Sosyal Ağların İş Sözleşmelerine Etkisi

Sosyal ağlar hayatımıza girdiği günden bu yana firmalara büyük faydalar sağladı. Daha çok kişiye, daha az maliyetle, daha interaktif şekilde ulaştılar. Bilinirliğini arttırdılar. Yeni satış kanallarına ulaştılar. Müşterileriyle konuşup sempati kazandılar.

İşçiler de bu gelişimden faydalandı. İK direktörleri önce işçinin Facebook, Twitter, LinkedIn, blog hesaplarını inceledi. İşçi yaratıcı CV’ler hazırlayıp Youtube’ta paylaştı, cv’sini infografik haline getirdi ve bürokrasiyi aşıp iş yerlerinin karar mercilerine kadar ulaştı.

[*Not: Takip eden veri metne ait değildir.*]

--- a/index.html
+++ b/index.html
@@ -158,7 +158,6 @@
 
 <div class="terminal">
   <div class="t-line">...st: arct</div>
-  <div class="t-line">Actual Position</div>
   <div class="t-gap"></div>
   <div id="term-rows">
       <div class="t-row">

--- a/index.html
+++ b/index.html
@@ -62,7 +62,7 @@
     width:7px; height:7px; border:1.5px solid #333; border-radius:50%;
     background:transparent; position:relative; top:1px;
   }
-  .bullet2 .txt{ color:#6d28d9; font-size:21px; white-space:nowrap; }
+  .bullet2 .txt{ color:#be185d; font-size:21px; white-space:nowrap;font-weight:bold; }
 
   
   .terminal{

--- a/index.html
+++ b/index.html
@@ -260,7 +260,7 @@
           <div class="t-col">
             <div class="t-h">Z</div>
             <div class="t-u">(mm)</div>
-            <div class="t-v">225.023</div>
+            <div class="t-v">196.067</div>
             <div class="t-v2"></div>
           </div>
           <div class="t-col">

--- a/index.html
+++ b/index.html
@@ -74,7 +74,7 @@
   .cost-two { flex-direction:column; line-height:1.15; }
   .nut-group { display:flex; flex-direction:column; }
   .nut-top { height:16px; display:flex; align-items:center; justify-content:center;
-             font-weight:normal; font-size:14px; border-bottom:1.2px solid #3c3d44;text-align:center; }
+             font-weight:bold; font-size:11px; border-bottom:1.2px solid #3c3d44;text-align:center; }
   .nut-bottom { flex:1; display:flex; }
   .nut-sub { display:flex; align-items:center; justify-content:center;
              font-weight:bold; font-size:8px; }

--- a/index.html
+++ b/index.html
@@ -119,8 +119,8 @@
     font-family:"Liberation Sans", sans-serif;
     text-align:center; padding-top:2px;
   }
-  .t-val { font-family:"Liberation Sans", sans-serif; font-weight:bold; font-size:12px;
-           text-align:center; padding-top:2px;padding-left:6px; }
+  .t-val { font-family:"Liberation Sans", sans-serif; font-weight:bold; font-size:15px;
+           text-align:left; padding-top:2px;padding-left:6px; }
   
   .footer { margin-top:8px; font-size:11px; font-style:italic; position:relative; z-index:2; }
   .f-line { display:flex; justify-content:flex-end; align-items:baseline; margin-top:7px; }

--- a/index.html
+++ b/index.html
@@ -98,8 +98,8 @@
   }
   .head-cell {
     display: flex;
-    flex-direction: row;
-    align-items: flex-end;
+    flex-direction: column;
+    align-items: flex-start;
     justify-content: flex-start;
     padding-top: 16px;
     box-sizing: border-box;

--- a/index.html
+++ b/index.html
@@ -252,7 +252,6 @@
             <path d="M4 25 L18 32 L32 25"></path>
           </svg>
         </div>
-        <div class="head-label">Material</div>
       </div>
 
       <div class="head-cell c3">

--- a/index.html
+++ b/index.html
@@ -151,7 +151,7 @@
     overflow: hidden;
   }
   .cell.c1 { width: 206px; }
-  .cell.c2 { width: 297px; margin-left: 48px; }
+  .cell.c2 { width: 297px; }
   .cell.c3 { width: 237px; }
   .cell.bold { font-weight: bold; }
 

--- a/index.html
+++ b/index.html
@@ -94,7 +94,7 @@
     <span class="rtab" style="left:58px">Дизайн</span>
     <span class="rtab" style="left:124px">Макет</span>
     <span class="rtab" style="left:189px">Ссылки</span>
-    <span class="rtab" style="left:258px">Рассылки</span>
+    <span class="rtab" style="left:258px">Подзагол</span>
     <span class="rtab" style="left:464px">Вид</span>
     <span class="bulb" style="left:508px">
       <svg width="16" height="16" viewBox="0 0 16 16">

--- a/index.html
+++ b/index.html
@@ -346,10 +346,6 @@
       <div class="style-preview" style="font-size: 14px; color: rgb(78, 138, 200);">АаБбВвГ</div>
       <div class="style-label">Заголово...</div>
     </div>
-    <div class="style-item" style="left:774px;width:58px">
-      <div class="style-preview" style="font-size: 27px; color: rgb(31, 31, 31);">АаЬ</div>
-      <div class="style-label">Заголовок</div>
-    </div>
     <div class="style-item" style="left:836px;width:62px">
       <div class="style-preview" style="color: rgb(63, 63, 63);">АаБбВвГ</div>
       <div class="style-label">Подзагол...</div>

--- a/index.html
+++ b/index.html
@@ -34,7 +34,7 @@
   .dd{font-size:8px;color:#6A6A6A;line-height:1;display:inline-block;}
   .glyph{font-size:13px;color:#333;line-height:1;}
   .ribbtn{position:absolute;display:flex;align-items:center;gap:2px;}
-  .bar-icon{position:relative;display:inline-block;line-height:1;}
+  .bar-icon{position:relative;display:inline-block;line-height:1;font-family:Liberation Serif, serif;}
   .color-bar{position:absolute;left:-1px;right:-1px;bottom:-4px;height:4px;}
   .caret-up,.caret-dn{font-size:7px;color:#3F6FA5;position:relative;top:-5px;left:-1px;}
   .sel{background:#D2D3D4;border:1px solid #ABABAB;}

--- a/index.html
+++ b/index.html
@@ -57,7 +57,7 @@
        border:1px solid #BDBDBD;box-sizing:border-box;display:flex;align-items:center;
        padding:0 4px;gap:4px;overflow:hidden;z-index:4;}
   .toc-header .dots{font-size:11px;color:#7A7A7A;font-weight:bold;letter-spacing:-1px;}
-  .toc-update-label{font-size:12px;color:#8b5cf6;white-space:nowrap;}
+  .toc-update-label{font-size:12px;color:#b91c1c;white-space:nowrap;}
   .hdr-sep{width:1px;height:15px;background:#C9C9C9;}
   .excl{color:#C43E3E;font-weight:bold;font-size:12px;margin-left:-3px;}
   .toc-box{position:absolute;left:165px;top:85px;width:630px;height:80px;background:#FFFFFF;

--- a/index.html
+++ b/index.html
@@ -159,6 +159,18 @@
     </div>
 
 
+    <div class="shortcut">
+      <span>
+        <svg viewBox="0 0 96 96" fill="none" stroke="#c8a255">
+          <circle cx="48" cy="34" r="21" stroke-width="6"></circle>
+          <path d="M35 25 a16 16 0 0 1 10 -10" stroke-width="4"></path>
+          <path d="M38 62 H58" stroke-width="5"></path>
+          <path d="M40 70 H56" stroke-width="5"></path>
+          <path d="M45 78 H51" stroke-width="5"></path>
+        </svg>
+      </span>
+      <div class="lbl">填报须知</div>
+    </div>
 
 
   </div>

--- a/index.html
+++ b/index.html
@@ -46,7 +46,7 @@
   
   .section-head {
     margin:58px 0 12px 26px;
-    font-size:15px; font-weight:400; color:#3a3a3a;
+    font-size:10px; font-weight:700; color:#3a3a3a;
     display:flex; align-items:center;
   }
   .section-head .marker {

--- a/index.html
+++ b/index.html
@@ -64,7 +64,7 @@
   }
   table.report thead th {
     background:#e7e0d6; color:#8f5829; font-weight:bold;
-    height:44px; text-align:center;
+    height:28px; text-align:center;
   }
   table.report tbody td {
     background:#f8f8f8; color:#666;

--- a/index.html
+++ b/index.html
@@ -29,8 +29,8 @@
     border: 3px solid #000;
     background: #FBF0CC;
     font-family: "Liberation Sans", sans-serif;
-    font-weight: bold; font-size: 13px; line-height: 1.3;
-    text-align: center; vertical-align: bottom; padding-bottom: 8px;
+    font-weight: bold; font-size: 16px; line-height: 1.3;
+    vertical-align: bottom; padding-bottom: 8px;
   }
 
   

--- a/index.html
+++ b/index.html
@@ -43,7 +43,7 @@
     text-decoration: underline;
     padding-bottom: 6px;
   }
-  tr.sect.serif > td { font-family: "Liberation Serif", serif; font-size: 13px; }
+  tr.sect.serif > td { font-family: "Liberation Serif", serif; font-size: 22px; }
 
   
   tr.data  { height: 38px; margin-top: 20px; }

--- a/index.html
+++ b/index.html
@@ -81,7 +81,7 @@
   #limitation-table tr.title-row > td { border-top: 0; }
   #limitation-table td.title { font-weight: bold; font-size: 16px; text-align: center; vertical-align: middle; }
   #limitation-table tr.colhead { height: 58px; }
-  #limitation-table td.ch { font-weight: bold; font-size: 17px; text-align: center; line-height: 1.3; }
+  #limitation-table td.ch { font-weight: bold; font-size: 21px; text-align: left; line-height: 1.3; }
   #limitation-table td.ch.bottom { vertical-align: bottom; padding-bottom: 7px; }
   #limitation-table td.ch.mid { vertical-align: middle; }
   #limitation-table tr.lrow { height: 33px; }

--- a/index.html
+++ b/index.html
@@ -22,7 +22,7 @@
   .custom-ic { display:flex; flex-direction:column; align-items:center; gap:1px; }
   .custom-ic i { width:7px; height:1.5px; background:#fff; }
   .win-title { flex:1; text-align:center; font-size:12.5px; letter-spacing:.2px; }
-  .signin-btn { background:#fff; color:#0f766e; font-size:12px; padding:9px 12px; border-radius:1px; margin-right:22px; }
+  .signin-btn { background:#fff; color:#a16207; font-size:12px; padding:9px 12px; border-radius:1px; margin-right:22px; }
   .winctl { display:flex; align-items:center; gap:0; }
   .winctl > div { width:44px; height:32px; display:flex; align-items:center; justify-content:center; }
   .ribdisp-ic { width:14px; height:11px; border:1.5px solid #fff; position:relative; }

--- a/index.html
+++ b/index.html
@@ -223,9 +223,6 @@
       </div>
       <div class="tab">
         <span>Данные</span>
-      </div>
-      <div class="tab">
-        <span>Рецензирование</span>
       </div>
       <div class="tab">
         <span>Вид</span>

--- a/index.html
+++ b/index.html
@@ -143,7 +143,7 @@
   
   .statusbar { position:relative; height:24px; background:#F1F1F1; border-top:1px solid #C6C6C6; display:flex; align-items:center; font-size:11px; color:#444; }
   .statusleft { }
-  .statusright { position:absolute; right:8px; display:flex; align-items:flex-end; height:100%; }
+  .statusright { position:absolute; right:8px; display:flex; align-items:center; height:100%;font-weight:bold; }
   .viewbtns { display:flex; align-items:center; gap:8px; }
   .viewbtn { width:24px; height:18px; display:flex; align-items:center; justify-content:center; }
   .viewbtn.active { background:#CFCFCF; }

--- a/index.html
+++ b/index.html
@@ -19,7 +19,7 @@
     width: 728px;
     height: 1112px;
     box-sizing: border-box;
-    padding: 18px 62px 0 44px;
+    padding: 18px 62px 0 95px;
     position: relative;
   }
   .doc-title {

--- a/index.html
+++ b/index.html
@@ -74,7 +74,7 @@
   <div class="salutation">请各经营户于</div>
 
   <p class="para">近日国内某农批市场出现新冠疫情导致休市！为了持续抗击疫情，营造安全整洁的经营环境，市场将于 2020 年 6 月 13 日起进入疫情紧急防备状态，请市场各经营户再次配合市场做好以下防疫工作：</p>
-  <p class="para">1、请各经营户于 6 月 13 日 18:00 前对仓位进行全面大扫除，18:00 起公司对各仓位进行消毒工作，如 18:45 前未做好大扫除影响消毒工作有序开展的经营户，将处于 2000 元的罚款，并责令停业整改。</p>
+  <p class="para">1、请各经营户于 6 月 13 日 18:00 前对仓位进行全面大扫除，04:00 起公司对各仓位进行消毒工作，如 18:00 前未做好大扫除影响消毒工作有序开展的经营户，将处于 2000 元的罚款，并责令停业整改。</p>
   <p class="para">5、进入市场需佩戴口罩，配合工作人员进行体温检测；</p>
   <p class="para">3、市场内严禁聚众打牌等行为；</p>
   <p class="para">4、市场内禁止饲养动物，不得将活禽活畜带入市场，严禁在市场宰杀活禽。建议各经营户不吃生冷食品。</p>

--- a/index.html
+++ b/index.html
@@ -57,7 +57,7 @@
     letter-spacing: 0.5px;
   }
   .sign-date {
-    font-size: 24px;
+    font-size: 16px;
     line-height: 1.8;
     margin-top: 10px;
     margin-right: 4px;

Yukarıda bahsettiğim süreçler elbette tehditleri de beraberinde getirdi. İşçi Facebook, Twitter ve özellikle LinkedIn’de çalıştığı firmayı kamuoyuna açıyor ve bu ağlarda sayfalara abone oluyor, forumlara üye oluyor, yorumlar yapıyor, twitler atıyor. İşverenin artık işçi sözleşmesinde sosyal ağlarda da işçinin sır saklama yükümlülüğü, firmanın itibarını koruması, sadakat yükümlülüğü vb. konulara hassasiyetle ve detaylı şekilde yer vermesi gerekiyor. Bu noktada işçinin sosyal ağlardaki fiilleriyle itibarı zedelenebilecek, maddi ve manevi zararlarla karşılaşabilecek işverenler iş sözleşmelerinde aşağıdaki hususlara önemle yer vermelerini tavsiye ediyorum:
1. İşçinin çalışma saatlerinde sosyal ağları kullanma sınırlarını belirlenmelidir.

2. İşçinin iş saatleri dışında da firmaya zarar verici, aşağılayıcı gönderilerde bulunması ihtimali üzerine disiplin cezaları belirlenmelidir.

3. İşçinizin sosyal ağlarda iş yeri sırlarını açıklaması durumunda karşılaşacağı disiplin cezaları belirlenmelidir.

4. İşçinin iş ile ilgili diğer işçilere karşı sosyal ağlarda aşağılayıcı, rahatsız edici ve dışlayıcı tavırlarıyla ilgili gönderilerde bulunması durumunda karşılaşacağı disiplin cezaları belirlenmelidir.